Democratized Capital Transfers Power from Wall Street to Main Street

People walk past shops in Notting Hill, London. Traditionally small businesses wanting to launch retail or restaurants have been all but ignored by venture capital firms and investors, but DAO may change all that by combining crowdfunding with traditional equity investment. Maremagnum/Getty

The middle class might not have to bend over and kiss its ass goodbye after all.

Two events at the end of May point the way to a more equitable future—as in, a future that’s good for a broad swath of society, not just the tiny slice that can blow $55,000 on a Louis Vuitton City Steamer alligator bag.

Those events are a crazy blockchain apparatus called the DAO raising $125 million, and the U.S. government adopting a new set of rules that will make it easier for almost anyone to buy equity in private companies.

Both might take a while to have a serious impact, yet both are about something really big: the democratization of capital. If you play that out, the movement will take power from the hands of Wall Street, hedge funds and venture capital companies and make it more likely that the middle class will share in the successes of the networked economy. That would be a lot better outcome than some of the predictions that say software and robots will punt 95 percent of the population out of meaningful work.

DAO: Arcane and maybe illegal

So let’s start with the weird one: the DAO. The initials stand for "distributed autonomous organization." The basic code was built by a German programmer named Christoph Jentzsch, but once the DAO was set free on the internet, it became something of a self-actualized robot venture capital operation. Within two weeks, the investment fund raised $125 million from people all over the globe.

Boil it down, and the DAO is supposed to work like this: Anyone can put money into the fund, all the investors get to vote on which startups the DAO finances, and software-defined contracts autonomously track the performance of the companies and manage the fund. If a funded company succeeds, the software directs the proceeds back to the fund’s investors. In other words, the whole thing works much like a venture capital outfit, except that investors in the fund don’t have to be rich people or institutions like Harvard’s endowment, and there is no VC in charge.

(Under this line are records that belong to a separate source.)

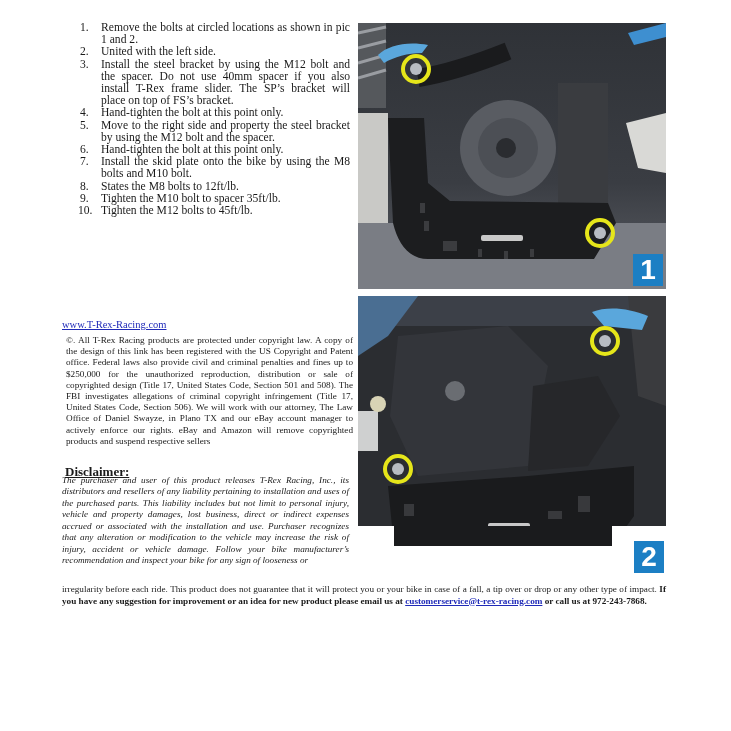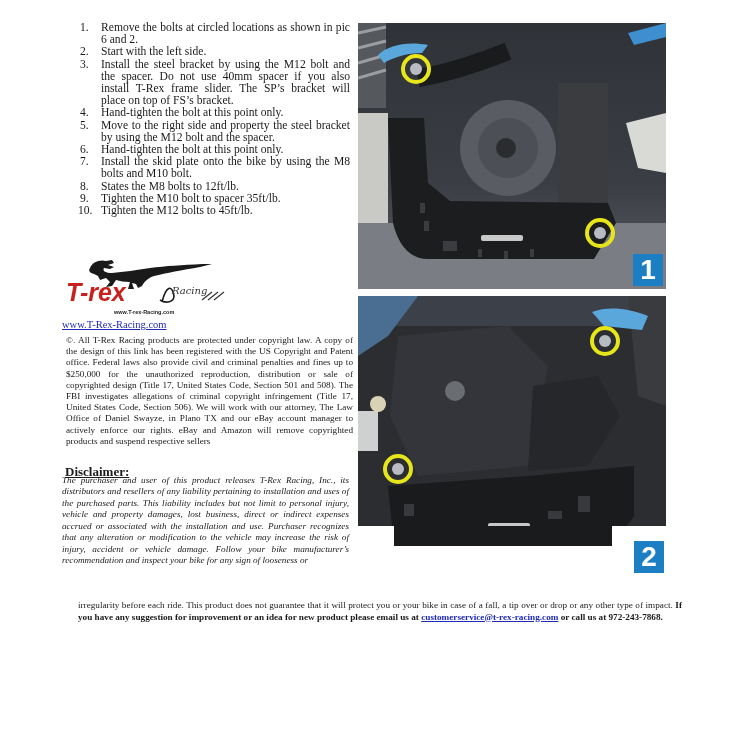--- a/index.html
+++ b/index.html
@@ -48,7 +48,7 @@
 <div class="page">
 
   <ol class="steps">
-    <li><span class="num">1.</span><span>Remove the bolts at circled locations as shown in pic 6 and 2.</span></li>
+    <li><span class="num">1.</span><span>Remove the bolts at circled locations as shown in pic 1 and 2.</span></li>
     <li><span class="num">2.</span><span>Start with the left side.</span></li>
     <li><span class="num">3.</span><span>Install the steel bracket by using the M12 bolt and the spacer. Do not use 40mm spacer if you also install T-Rex frame slider. The SP’s bracket will place on top of FS’s bracket.</span></li>
     <li><span class="num">4.</span><span>Hand-tighten the bolt at this point only.</span></li>

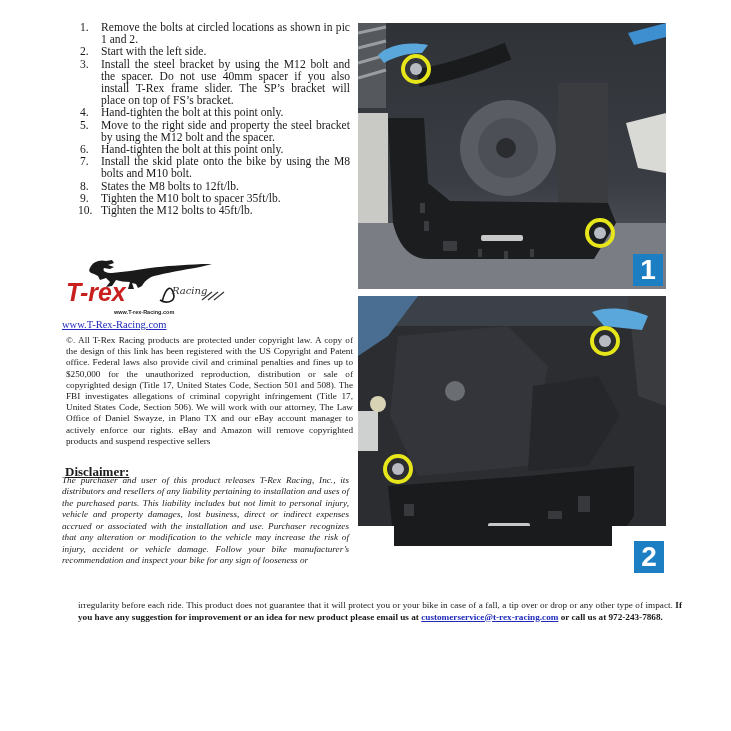--- a/index.html
+++ b/index.html
@@ -49,7 +49,7 @@
 
   <ol class="steps">
     <li><span class="num">1.</span><span>Remove the bolts at circled locations as shown in pic 1 and 2.</span></li>
-    <li><span class="num">2.</span><span>Start with the left side.</span></li>
+    <li><span class="num">2.</span><span>United with the left side.</span></li>
     <li><span class="num">3.</span><span>Install the steel bracket by using the M12 bolt and the spacer. Do not use 40mm spacer if you also install T-Rex frame slider. The SP’s bracket will place on top of FS’s bracket.</span></li>
     <li><span class="num">4.</span><span>Hand-tighten the bolt at this point only.</span></li>
     <li><span class="num">5.</span><span>Move to the right side and property the steel bracket by using the M12 bolt and the spacer.</span></li>

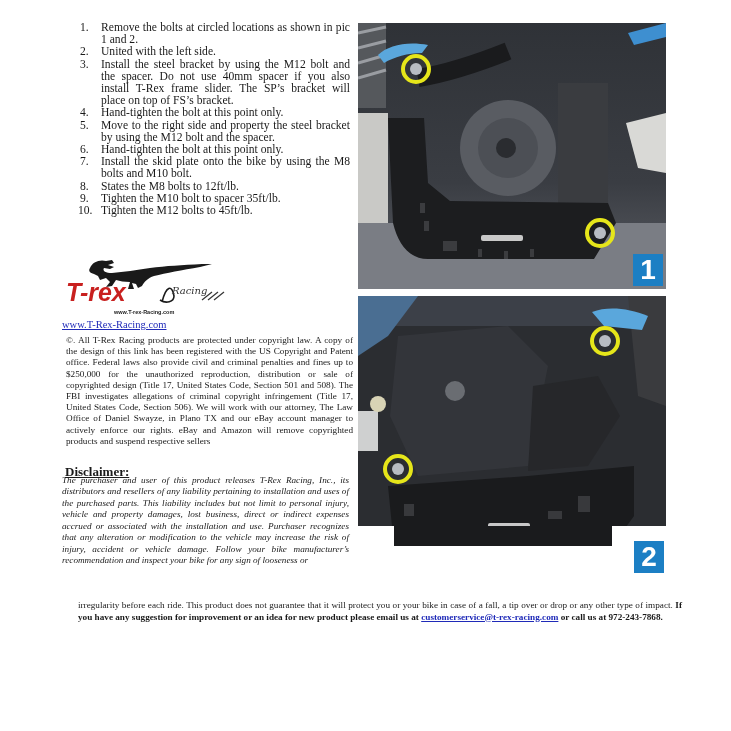--- a/index.html
+++ b/index.html
@@ -60,22 +60,6 @@
     <li class="two-digit"><span class="num">10.</span><span>Tighten the M12 bolts to 45ft/lb.</span></li>
   </ol>
 
-  <div class="logo">
-    <svg width="170" height="62" viewBox="0 0 170 62">
-
-      <path d="M28 12 C30 6 38 3 44 5 L50 4 L52 7 L46 9 L52 11 L48 13 L42 12 C40 15 44 17 50 17 C62 16 74 14 88 12 C104 10 120 9 140 8 L150 8 L138 11 C120 14 104 17 92 20 C86 22 82 26 80 30 L76 32 L74 28 L70 27 L72 33 L66 33 L68 26 C62 26 58 25 54 24 L50 30 L44 31 L48 26 L44 22 L38 24 L36 20 L32 18 C28 17 26 15 28 12 Z" fill="#1a1a1a"></path>
-
-      <text x="4" y="45" font-family="Liberation Sans, DejaVu Sans, sans-serif" font-size="25" font-weight="bold" fill="#c8201f" font-style="italic">T-rex</text>
-      <path d="M100 46 C104 30 110 28 112 40 C112 46 104 48 98 44" fill="none" stroke="#1a1a1a" stroke-width="1.6"></path>
-      <text x="110" y="38" font-family="DejaVu Serif, serif" font-size="10" font-style="italic" fill="#333">Racing</text>
-      <g stroke="#333" stroke-width="1.2">
-        <line x1="140" y1="44" x2="150" y2="36"></line>
-          <line x1="146" y1="44" x2="156" y2="36"></line>
-          <line x1="152" y1="44" x2="162" y2="36"></line>
-      </g>
-      <text x="52" y="58" font-family="Liberation Sans, DejaVu Sans, sans-serif" font-size="5.5" font-weight="bold" fill="#222">www.T-rex-Racing.com</text>
-    </svg>
-  </div>
 
   <a class="site-link">www.T-Rex-Racing.com</a>
 

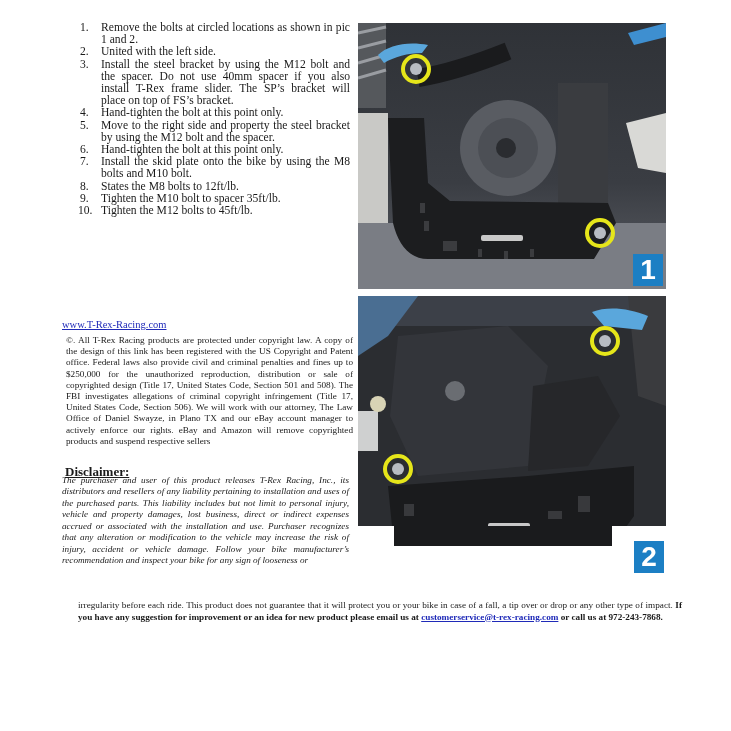--- a/index.html
+++ b/index.html
@@ -27,7 +27,7 @@
   .disclaimer { position:absolute; left:62px; top:475px; width:287px; font-size:9.2px;
                 line-height:11.45px; text-align:justify; margin:0;font-style:italic; }
   .disclaimer-wide { position:absolute; left:62px; top:584px; width:604px; font-size:9.2px;
-                     line-height:11.6px; text-align:justify; margin:16px; }
+                     line-height:11.6px; text-align:justify; margin:0; }
   .disclaimer-wide b { font-weight:bold; }
   .mail-link { color:#1f2ab8; text-decoration:underline; font-weight:bold; }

The DAO is like a test flight—most normal people would look at that contraption and sit this one out. First of all, it doesn’t take real money. It is built on a digital currency called Ether, which is even more arcane and hard to get than bitcoin. And in many countries, including the U.S., the whole scheme might be illegal. “The list of technical hurdles goes on and on,” wrote author and Wired founder Kevin Kelly in a Facebook post. He called the $125 million raised “pure speculation.” Yet, Kelly said, “it does seem like the natural extension of social media and the inevitable decentralization of everything, so I am trying to buy a few Ether to see what happens.”